Using lossless DTS-HD Master Audio 5.1 to reproduce the movie's multichannel soundtrack, WB have probably done about what they could with the audio. There is a very wide front-channel stereo spread to match the superwide screen dimensions, and there is a healthy bloom in the surrounds for musical ambience, wind, and environmental noises most of the time. Although there is not the deepest bass involved, the midrange sounds clean. What's more, the midrange and treble are reasonably smooth for so old a soundtrack, older soundtracks sometimes showing up a bit edgy but not here.
The disc includes a number of featurettes, all of them in standard definition and most of them concerning the ship in the movie. "After the Cameras Stopped Rolling: The Journey of the Bounty" is twenty-four minutes long, made in 2006, and tells how the filmmakers had the ship built especially for the film and where the ship is now. The next featurette, "The Story of the H.M.S. Bounty," is twenty-eight minutes long and provides more information on the ship used for the film, mostly on its building. Then, "The Bounty's Voyage to St. Petersburg," twenty-five minutes, details the ship's trip to St. Petersburg, Florida, for display. "The Bounty: Star Attraction at the New York World's Fair," six minutes, tells of the ship's appearance at the fair. And "H.M.S. Bounty Sails Again: Millions Cheer Famous Ship on Exciting Voyage," eight minutes, again traces the travels of the movie's ship after the moviemaking ended.
After those items, we get a prologue and an epilogue the filmmakers originally intended for the beginning and end of the movie but which they cut at the last minute.

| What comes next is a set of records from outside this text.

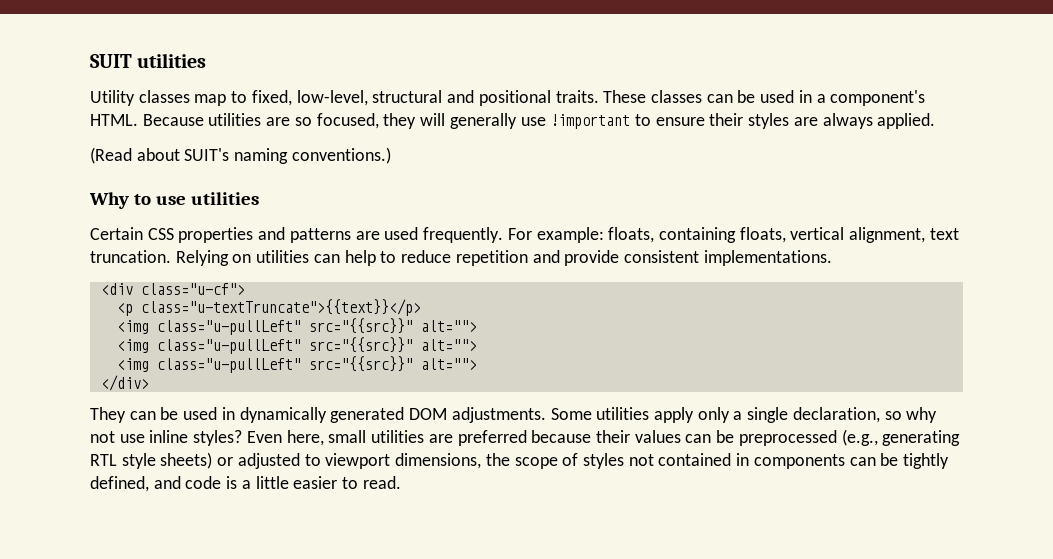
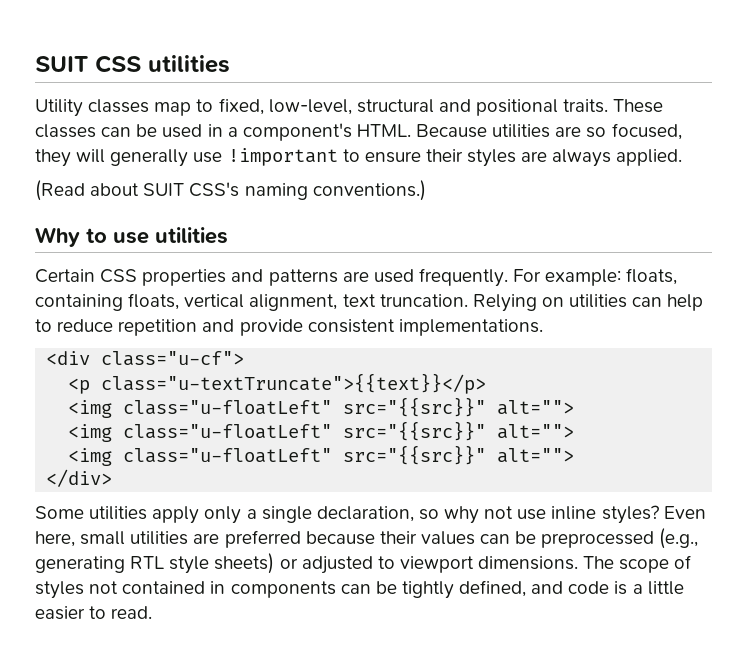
- SUIT utilities
+ SUIT CSS utilities
- (Read about SUIT's naming conventions.)
+ (Read about SUIT CSS's naming conventions.)
  <p class="u-textTruncate">{{text}}</p>
- <img class="u-pullLeft" src="{{src}}" alt="">
- <img class="u-pullLeft" src="{{src}}" alt="">
- <img class="u-pullLeft" src="{{src}}" alt="">
+ <img class="u-floatLeft" src="{{src}}" alt="">
+ <img class="u-floatLeft" src="{{src}}" alt="">
+ <img class="u-floatLeft" src="{{src}}" alt="">
- They can be used in dynamically generated DOM adjustments.
- Even here, small utilities are preferred because their values can be preprocessed (e.g., generating RTL style sheets) or adjusted to viewport dimensions, the scope of styles not contained in components can be tightly defined, and code is a little easier to read.
+ Even here, small utilities are preferred because their values can be preprocessed (e.g., generating RTL style sheets) or adjusted to viewport dimensions. The scope of styles not contained in components can be tightly defined, and code is a little easier to read.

They restored these portions for the movie's television première in 1967, and then cut them again after that. You can decide for yourself if their inclusion made the film any better or any worse.
The extras conclude with forty-six scene selections; a widescreen, standard-def theatrical trailer; English, French, and German spoken languages; French, Spanish, Danish, Finnish, Norwegian, Swedish, and other subtitles; and English and German captions for the hearing impaired. The disc comes housed in a flimsy Eco-case in the event you want to save the world one piece of plastic at a time.
Trevor Howard is terrific as the tyrannical caption. The photography is often stunning. The scenes of storms at sea are stirring. But Brando practically scuttles the ship as the brooding Mr. Christian with the bad English accent. Go with the Gable-Laughton version; it's the safer, if not the more picturesque, account of the story.